Darüber hinaus sammeln die Europäische Kommission und die Europäische Umweltagentur technisches Wissen speziell zur Anpassung an den Klimawandel auf der EU-Anpassungs-Informationsplattform Climate-ADAPT, die eine Vielzahl von Informationen und Tools für Praktiker in den Städten bietet, wie eine Datenbank mit über 2000 Informationsmaterialien, Factsheets zu Anpassungsprofilen von Städten und das Unterstützungsinstrument für städtische Anpassung, das als Schritt-für-Schritt-Anleitung für Städte dient und speziell für den integrierten Konvent der Bürgermeister entwickelt wurde. Das Tool führt die Nutzer durch den integrierten Anpassungsprozess.

Förderung für Klimawandelanpassung

Um den Anpassungsbedarf der EU zu decken, hat die EU etwa 25% ihres Budgets für den Zeitraum 2014-2020 zur Förderung der Klimaschutz- und Anpassungsmaßnahmen durch die Europäischen Struktur- und Investitionsfonds (ESIF) bereitgestellt. Ein beträchtlicher Teil dieser Investitionen wird in städtischen Gebieten stattfinden.

Zu den fünf ESIF gehören der Europäische Fonds für regionale Entwicklung (EFRE), der Europäische Sozialfonds (ESF), der Kohäsionsfonds (CF), der Europäische Landwirtschaftsfonds für die Entwicklung des ländlichen Raums (ELER) und der Europäische Fischerei- und Maritime Fonds (EMFF). Drei der Fonds (EFRE, ESF und CF) sind die wichtigsten Finanzierungsquellen für Klimawandelanpassung in Städtenmit einem Budget von 8 Mrd. EUR, das sich der Risikoprävention und Managementaktivitäten widmet. Klicken Sie hier, um die Verteilung der verfügbaren Finanzierungsmittel und geplanten Aktivitäten einzusehen und hier, um mehr über die Arten von Anpassungsmaßnahmen zu erfahren, die sie unterstützen.

Zusätzlich zu diesen Mitteln erleichtern die europäischen Förderprogramme (z.
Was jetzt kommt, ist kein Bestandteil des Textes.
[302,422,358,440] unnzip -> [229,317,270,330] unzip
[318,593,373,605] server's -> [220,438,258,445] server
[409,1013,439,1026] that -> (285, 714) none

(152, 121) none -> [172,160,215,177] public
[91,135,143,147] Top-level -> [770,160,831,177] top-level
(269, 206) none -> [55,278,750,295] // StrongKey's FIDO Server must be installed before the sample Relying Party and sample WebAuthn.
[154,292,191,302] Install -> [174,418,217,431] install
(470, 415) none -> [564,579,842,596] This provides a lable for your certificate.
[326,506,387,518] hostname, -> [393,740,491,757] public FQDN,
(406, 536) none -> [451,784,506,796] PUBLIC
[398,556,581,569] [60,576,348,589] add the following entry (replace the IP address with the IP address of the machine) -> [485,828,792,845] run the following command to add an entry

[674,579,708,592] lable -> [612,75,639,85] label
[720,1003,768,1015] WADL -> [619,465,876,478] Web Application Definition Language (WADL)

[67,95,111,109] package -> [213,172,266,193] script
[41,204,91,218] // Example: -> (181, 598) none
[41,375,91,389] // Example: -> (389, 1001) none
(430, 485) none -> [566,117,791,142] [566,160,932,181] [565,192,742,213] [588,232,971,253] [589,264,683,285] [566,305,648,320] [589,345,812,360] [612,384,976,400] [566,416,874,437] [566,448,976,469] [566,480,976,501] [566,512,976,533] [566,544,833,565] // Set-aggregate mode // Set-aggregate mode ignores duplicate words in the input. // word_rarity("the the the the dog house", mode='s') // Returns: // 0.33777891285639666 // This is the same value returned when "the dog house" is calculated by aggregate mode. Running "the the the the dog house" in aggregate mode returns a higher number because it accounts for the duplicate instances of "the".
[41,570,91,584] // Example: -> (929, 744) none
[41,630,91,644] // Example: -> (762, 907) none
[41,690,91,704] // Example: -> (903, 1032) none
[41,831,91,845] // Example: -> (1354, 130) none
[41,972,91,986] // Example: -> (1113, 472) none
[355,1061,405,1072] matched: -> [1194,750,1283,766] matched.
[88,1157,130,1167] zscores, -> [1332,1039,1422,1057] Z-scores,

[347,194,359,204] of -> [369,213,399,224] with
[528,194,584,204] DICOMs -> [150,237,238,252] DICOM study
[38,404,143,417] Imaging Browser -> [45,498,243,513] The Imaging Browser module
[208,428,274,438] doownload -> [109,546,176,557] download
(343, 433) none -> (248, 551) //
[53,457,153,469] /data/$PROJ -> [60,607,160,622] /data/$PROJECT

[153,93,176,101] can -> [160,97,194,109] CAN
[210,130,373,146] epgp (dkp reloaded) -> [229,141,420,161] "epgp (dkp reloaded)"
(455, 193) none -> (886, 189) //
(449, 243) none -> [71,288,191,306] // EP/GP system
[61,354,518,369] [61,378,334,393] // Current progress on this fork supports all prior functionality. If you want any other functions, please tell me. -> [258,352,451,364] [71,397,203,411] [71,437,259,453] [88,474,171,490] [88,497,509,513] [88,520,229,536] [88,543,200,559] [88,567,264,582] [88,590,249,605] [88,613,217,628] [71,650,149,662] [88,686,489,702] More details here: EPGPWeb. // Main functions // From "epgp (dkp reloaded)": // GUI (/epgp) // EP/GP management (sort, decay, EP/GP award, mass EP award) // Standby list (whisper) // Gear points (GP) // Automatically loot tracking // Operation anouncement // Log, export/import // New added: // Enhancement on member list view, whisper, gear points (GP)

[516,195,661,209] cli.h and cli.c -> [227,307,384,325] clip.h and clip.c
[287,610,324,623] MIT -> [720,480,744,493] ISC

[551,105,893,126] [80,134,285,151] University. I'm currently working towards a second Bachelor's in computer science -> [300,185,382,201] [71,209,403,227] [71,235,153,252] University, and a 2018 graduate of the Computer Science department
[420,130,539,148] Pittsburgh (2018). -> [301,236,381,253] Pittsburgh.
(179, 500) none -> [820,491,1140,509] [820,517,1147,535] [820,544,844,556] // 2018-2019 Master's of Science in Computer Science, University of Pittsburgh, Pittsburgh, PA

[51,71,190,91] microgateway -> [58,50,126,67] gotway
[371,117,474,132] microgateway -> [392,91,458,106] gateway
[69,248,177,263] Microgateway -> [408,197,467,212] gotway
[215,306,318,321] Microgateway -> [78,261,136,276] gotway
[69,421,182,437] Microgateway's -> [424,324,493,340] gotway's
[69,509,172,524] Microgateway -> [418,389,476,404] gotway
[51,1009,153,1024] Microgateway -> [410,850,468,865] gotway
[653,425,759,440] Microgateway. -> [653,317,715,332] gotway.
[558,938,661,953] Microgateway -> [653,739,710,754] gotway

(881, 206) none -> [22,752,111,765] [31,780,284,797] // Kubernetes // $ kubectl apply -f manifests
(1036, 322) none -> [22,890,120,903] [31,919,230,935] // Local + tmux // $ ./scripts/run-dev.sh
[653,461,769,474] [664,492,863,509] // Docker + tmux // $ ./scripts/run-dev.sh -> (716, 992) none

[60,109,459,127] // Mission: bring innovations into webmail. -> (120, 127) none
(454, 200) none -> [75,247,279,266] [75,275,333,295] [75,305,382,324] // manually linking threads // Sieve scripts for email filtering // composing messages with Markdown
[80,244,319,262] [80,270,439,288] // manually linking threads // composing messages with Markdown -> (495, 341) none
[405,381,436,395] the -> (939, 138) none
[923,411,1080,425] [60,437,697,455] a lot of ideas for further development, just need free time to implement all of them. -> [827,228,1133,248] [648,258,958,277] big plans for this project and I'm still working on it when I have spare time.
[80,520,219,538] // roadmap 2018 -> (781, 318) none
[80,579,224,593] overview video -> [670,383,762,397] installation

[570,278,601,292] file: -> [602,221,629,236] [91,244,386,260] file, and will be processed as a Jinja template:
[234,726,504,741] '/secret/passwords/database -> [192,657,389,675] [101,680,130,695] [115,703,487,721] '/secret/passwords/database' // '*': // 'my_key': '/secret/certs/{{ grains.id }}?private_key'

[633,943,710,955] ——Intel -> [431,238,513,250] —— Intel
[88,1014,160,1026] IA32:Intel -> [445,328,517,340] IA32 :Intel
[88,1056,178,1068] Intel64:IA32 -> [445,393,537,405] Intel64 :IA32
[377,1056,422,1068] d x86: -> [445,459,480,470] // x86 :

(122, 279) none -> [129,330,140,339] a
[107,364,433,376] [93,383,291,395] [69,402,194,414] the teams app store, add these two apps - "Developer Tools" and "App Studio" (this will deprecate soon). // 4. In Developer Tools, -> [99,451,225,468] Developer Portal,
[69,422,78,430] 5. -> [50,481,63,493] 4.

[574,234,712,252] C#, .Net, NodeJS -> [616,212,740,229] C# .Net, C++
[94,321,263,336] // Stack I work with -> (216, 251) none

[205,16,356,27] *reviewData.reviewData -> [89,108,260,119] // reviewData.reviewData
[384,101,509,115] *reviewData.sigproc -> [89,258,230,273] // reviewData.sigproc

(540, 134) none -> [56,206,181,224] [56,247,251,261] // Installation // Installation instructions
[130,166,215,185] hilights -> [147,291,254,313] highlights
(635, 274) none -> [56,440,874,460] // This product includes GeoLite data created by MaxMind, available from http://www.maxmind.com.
B. LIFE, URBACT III, Horizon 2020), die Projektentwicklungshilfe (z. B. ELENA EIB, JASPERS) und andere Finanzinstrumente und -systeme die Durchführung von städtischen Anpassungsmaßnahmen. Einen vollständigen Überblick über die Finanzierungsmöglichkeiten erhalten Sie in der kurzen Leitfaden zu Finanzierungsmöglichkeiten für lokale Klima- & Energiemaßnahmen (2014-2020) des Konvents.